Australia was one of the first markets to launch and since 2012, the company has established its headquarters in Singapore and now has a global presence.

Near co-founder, Shobhit Shukla said the platform incorporates rich intelligence on people and places using location data that reflects individual lifestyle choices and behaviours and in turn, can help businesses better understand their customers.

“For example, the intelligence may help retailers choose the next location for a store opening as they can analyse foot traffic in particular areas,” he told Retailbiz.

“The data can add value to businesses by connecting online and offline channels and by providing a unified view of the customer purchase journey, including when consumers are shopping, how frequently they are shopping, and where they are shopping. This not only helps business owners make more strategic decisions but also enables them to personalise their product offering and remain relevant.”

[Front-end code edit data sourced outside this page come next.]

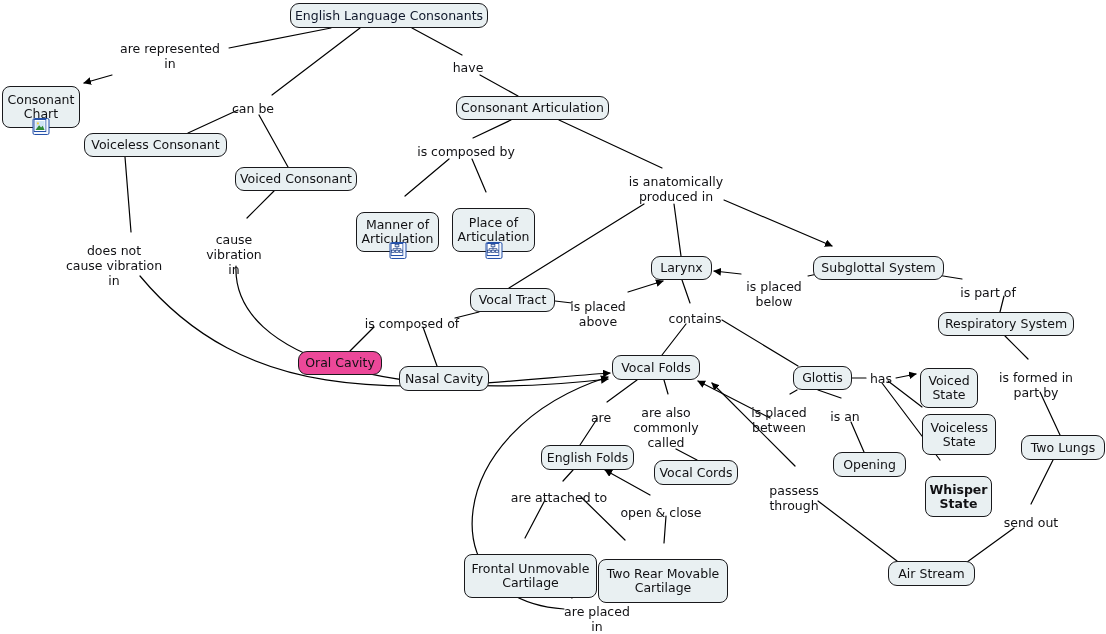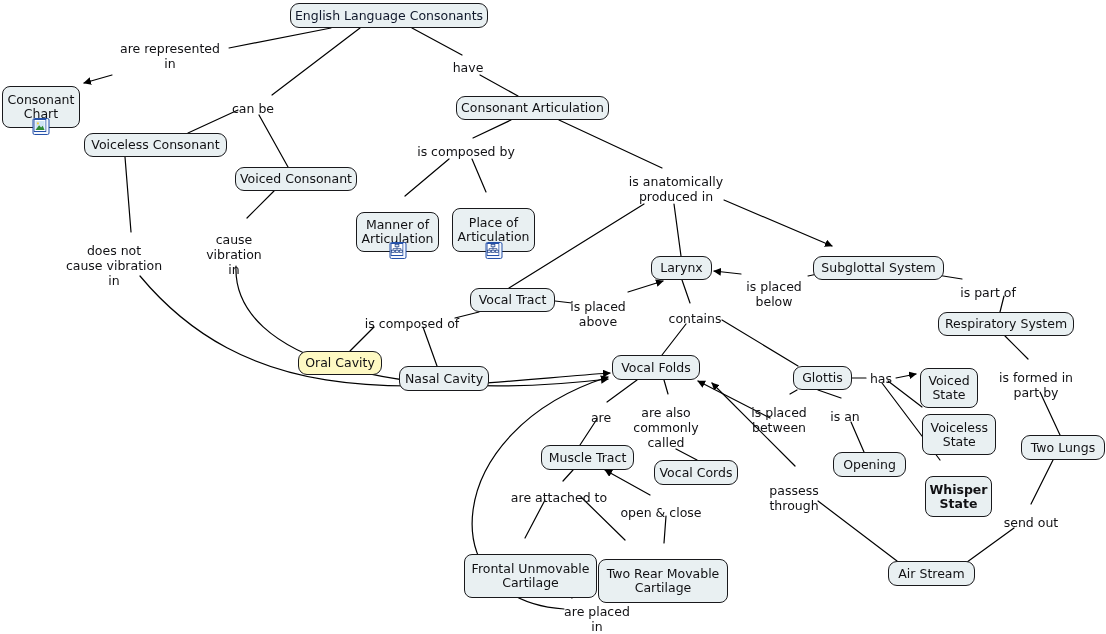--- a/index.html
+++ b/index.html
@@ -167,7 +167,7 @@
       <div class="node" style="left: 813px; top: 256px; width: 131px; height: 24px; background: rgb(233, 240, 242); border-color: rgb(25, 25, 28); color: rgb(17, 17, 20);"><span>Subglottal System</span></div>
       <div class="node" style="left: 938px; top: 312px; width: 136px; height: 24px; background: rgb(233, 240, 242); border-color: rgb(25, 25, 28); color: rgb(17, 17, 20);"><span>Respiratory System</span></div>
       <div class="node" style="left: 470px; top: 288px; width: 85px; height: 24px; background: rgb(233, 240, 242); border-color: rgb(25, 25, 28); color: rgb(17, 17, 20);"><span>Vocal Tract</span></div>
-      <div class="node" style="left: 298px; top: 351px; width: 84px; height: 24px; background: #fef9c3; border-color: rgb(25, 25, 28); color: rgb(17, 17, 20);"><span>Oral Cavity</span></div>
+      <div class="node" style="left: 298px; top: 351px; width: 84px; height: 24px; background: #ec4899; border-color: rgb(25, 25, 28); color: rgb(17, 17, 20);"><span>Oral Cavity</span></div>
       <div class="node" style="left: 399px; top: 366px; width: 90px; height: 25px; background: rgb(233, 240, 242); border-color: rgb(25, 25, 28); color: rgb(17, 17, 20);"><span>Nasal Cavity</span></div>
       <div class="node" style="left: 612px; top: 355px; width: 88px; height: 25px; background: rgb(233, 240, 242); border-color: rgb(25, 25, 28); color: rgb(17, 17, 20);"><span>Vocal Folds</span></div>
       <div class="node" style="left: 793px; top: 366px; width: 59px; height: 24px; background: rgb(233, 240, 242); border-color: rgb(25, 25, 28); color: rgb(17, 17, 20);"><span>Glottis</span></div>

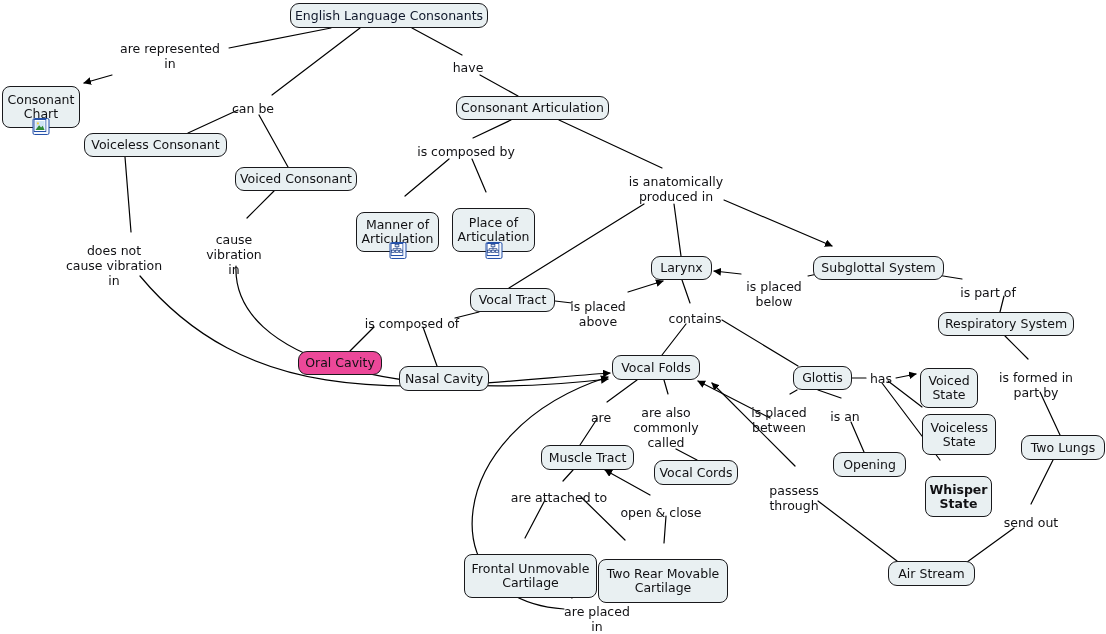--- a/index.html
+++ b/index.html
@@ -179,7 +179,7 @@
 State</span></div>
       <div class="node" style="left: 1021px; top: 435px; width: 84px; height: 25px; background: rgb(233, 240, 242); border-color: rgb(25, 25, 28); color: rgb(17, 17, 20);"><span>Two Lungs</span></div>
       <div class="node" style="left: 833px; top: 452px; width: 73px; height: 25px; background: rgb(233, 240, 242); border-color: rgb(25, 25, 28); color: rgb(17, 17, 20);"><span>Opening</span></div>
-      <div class="node" style="left: 541px; top: 445px; width: 93px; height: 25px; background: rgb(233, 240, 242); border-color: rgb(25, 25, 28); color: rgb(17, 17, 20);"><span>Muscle Tract</span></div>
+      <div class="node" style="left: 541px; top: 445px; width: 93px; height: 25px; background: rgb(233, 240, 242); border-color: rgb(25, 25, 28); color: rgb(17, 17, 20);"><span>English Folds</span></div>
       <div class="node" style="left: 654px; top: 460px; width: 84px; height: 25px; background: rgb(233, 240, 242); border-color: rgb(25, 25, 28); color: rgb(17, 17, 20);"><span>Vocal Cords</span></div>
       <div class="node tall" style="left: 464px; top: 538px; width: 133px; height: 44px; background: rgb(233, 240, 242); border-color: rgb(25, 25, 28); color: rgb(17, 17, 20);"><span>Frontal Unmovable
 Cartilage</span></div>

A critical aspect of the platform is artificial intelligence (AI) to employ customer profiling and produce targeted ads for customers. Although the data is being used for innovation and experimentation, user privacy does come into the equation, but Shukla assures me that the data is consent-based. “We use this data to invest in case studies and leadership ideas,” he said.

Near recently raised AUD$143 million (US$100 million) through a Series D funding round and will be using the funds in two major areas, according to Shukla.

“We will be using the funding to acquire new data systems to further analyse customer purchase behaviour in terms of the types of products they are purchasing, the times they are purchasing, the location where they are purchasing, as well as their likes and dislikes. We will also be using the funds toward our golden marketing strategy and continued R&D investment in machine learning.”